Slides can be found in
sql.pdf
When you were building TinyApp you stored the user and url data in an object. This object was in memory and when the server was stopped the data was lost. A database is the most common solution for storing persistant data for an application.
The data requirements for TinyApp were quite basic. If we were to model this in a relational database we would create two tables. One table would be for the users of the app. The other table would be used to store the urls. The urls table would have a foreign key reference back to a user to represent url ownership.

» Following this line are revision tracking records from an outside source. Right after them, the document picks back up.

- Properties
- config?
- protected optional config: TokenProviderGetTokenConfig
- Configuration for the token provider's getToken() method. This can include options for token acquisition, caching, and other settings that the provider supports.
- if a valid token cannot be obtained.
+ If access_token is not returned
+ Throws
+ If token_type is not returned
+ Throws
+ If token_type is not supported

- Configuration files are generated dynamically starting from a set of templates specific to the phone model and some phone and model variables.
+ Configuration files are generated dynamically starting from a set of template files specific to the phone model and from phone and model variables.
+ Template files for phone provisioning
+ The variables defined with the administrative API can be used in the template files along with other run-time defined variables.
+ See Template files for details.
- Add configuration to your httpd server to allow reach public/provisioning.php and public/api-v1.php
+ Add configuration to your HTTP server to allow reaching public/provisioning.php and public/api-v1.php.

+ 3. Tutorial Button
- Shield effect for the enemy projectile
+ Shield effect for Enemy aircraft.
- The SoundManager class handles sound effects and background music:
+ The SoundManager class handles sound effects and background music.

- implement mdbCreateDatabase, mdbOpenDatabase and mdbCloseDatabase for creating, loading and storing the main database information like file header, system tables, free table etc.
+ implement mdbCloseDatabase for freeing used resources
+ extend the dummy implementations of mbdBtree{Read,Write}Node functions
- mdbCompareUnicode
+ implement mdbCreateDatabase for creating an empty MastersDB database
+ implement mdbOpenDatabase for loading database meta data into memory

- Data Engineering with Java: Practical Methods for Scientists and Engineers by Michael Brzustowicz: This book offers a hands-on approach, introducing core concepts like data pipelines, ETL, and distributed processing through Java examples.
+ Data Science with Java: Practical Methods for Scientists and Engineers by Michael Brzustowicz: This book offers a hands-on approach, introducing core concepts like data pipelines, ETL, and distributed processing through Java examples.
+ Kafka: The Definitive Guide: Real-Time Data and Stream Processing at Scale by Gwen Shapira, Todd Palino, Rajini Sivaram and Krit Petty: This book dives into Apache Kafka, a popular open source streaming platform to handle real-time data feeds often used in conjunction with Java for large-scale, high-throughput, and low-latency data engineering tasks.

- A 'user' has many 'urls'
- A 'url' belongs to a 'user'
+----+-----------------+----------+
| id | email | password |
+----+-----------------+----------+
| 1 | first@user.com | 123456 |
| 2 | second@user.com | 123456 |
+----+-----------------+----------+
+----+-------+----------------------------+---------+
| id | short | long | user_id |
+----+-------+----------------------------+---------+
| 1 | abc | http://www.google.com/ | 1 |
| 2 | def | http://www.duckduckgo.com/ | 1 |
| 3 | ghi | http://www.bing.com/ | 2 |
| 4 | jkl | http://www.yahoo.com/ | 2 |
| 5 | mno | http://www.ask.com/ | 2 |
+----+-------+----------------------------+---------+
The easiest way to generate this schema and seed the database is to call
\i tinyapp.sql
in thepsql
console.
When using psql
I find that there are some commands that I use consistently. The rest can be found in the psql cli reference.
\i tinyapp.sql - Includes (runs) the SQL in the provided file.
\c w4d2 - Connects to a specific database.
\d - Lists tables in current database.
\l - List databases and other information.
Once we have a database with some initial values we can think about making queries to that data.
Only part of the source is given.